Day2 after adding fish: BAD ... 1, 2, 3, 4, uhoh .... where's 5?!. I'm FREAKING OUT, over a $2 fish. I was so hurt. But then I got that "bah, it was free" and found it, said a prayer and trashed it. You see, the cashier only charged us for 1 of the first 3. Yes, I actually went back and told the MGR that I ripped them off, he said "Good for you, don't worry about it, I'm sure if it were a larger amount you'd come back and do the right thing again. Thanks" ... ohhh KAY.

Day3: BAD Another one bites the dust. Again, I'm still thinking "k, that one was free too"
That night, not so much.
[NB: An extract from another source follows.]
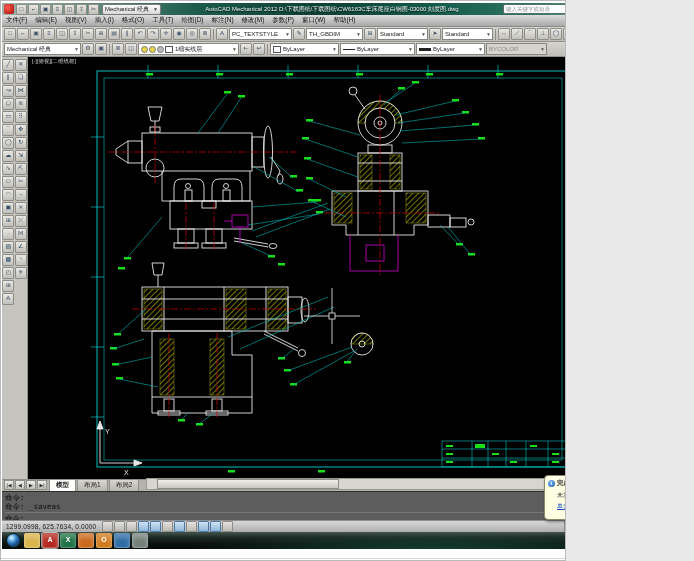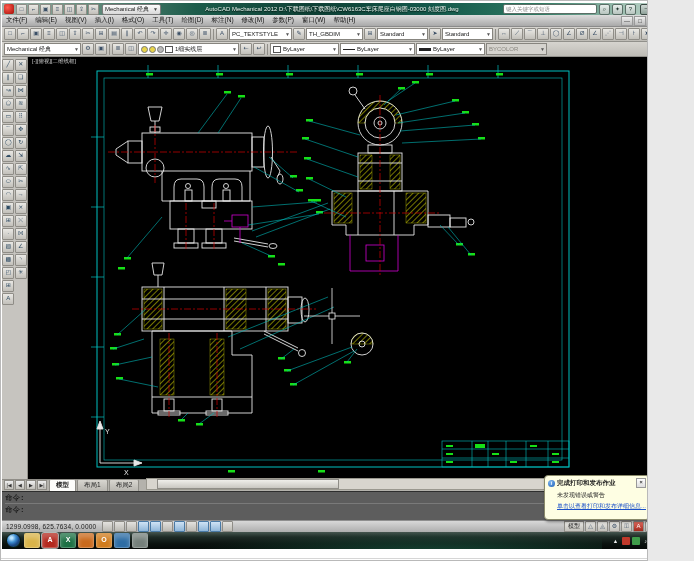"命令:" .shot { width: 648px -> 566px }
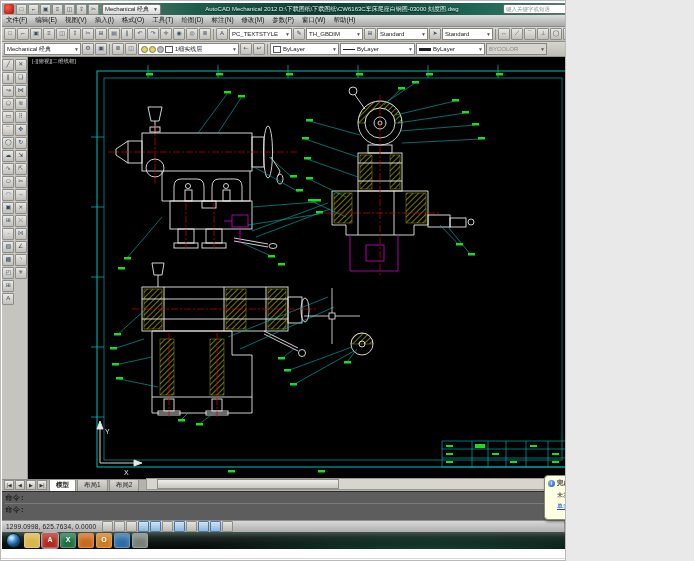"命令: _saveas" div { html: none -> <div>命令: _saveas</div> }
Not really a dream but more of a "what if that happened to YOU?!" thing popped into my head. 

Yeah, so at this point, I got 3 neons that I fear are dying and they can't tell me "HEY A$$H0LE! ... yer killin us here!"

I feel so bad, not sure what I did or didn't do but it was all wrong. 



Long story longer? ... 2 lived through the week, we'll call them BOB and BOBBIE. BOBBIE hid in the plants and the fake ones at that. I'm freakin. My wife meets me at the door the following morning "Bobbie is ok!!. We still have 2!" .... :sigh of relief:

Bob and Bobbie are doing great, chasing each other around the tank and actually using the foliage I planted for them. 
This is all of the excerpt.